Ang Rita fue el sherpa más famoso después del legendario Tenzing Norgay, aunque su carrera fue mucho más larga y extensa. Según Explorer’s Internet, Norgay nunca más se embarcó en una expedición de montañismo después de su histórica ascensión al Everest. Ang Rita construyó una carrera en el montañismo cuando la mayoría de los sherpas eran simplemente barreras de carga, trabajaban de forma anónima en segundo plano, testigos de las hazañas de los alpinistas adinerados. Ninguno de los cuales pudo igualar el récord de Ang Rita en escalada a gran altura respirando sólo con el poder de sus propios pulmones. Algunos de los cuales Ang Rita vio sucumbir a la altura mortal.
“En varias ocasiones en mi vida me he sentido muy triste cuando hubo momentos de accidentes fatales que cobraron la vida de mis colegas montañeros”, escribió. “Pero siempre me he consolado pensando que así es la vida de un montañero”.
El leopardo de las nieves tuvo tres hijos, una hija y ocho nietos. Uno de sus hijos, Karsang Namgyal Sherpa, murió tras regresar de la cima del Everest en 2012.
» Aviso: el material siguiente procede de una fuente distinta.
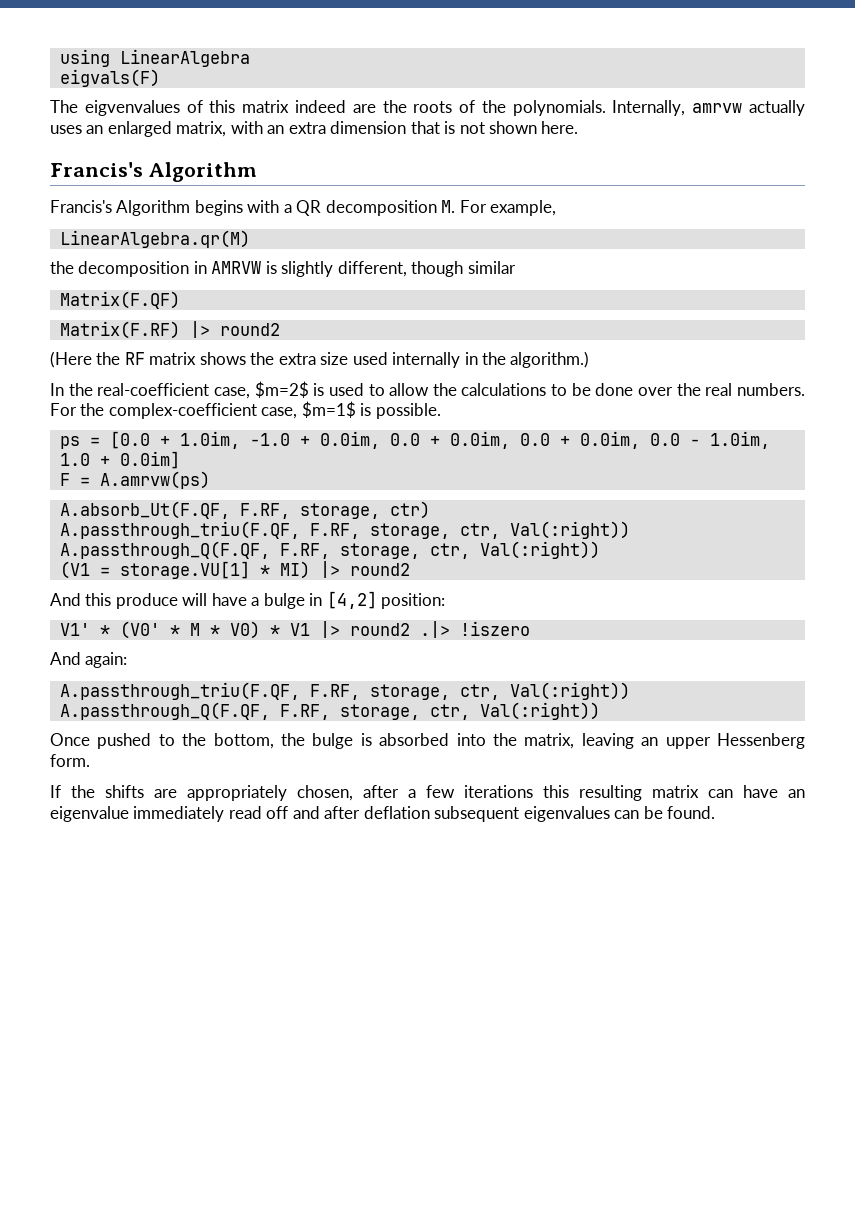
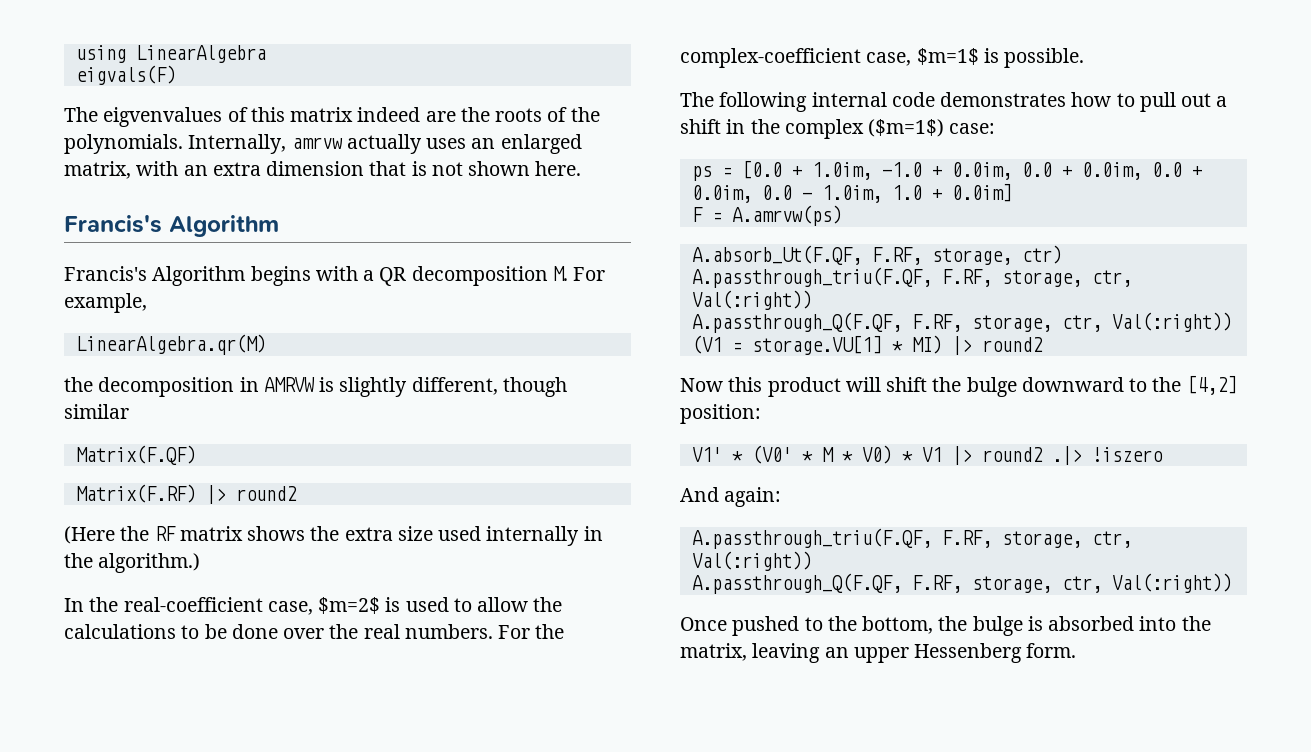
(441, 411) none -> [680,92,1228,112] [680,119,996,139] // The following internal code demonstrates how to pull out a shift in the complex ($m=1$) case:
[50,593,323,609] And this produce will have a bulge in -> [680,377,1182,397] Now this product will shift the bulge downward to the
[50,785,805,801] [50,806,716,822] // If the shifts are appropriately chosen, after a few iterations this resulting matrix can have an eigenvalue immediately read off and after deflation subsequent eigenvalues can be found. -> (1077, 650) none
Su récord de número de cumbres del Everest realizadas sin oxígeno embotellado probablemente persistirá durante mucho tiempo en el futuro. Los sherpas que trabajan en la montaña y, por lo tanto, realizan la mayor cantidad de ascensos, ahora deben usar oxígeno para la seguridad de sus clientes que pagan. Es difícil imaginar que alguien que no sea sherpa repita la hazaña del leopardo de las nieves.
Ang Rita murió en septiembre de 2020, al lado de su hija, en Katmandú. El porteador a quien una vez le dijeron que tenía que seguir siendo un trabajador de baja altitud hasta que demostrara su valía, respiraba más por sus propios medios a más de 29.000 pies que cualquier otra persona que jamás haya vivido.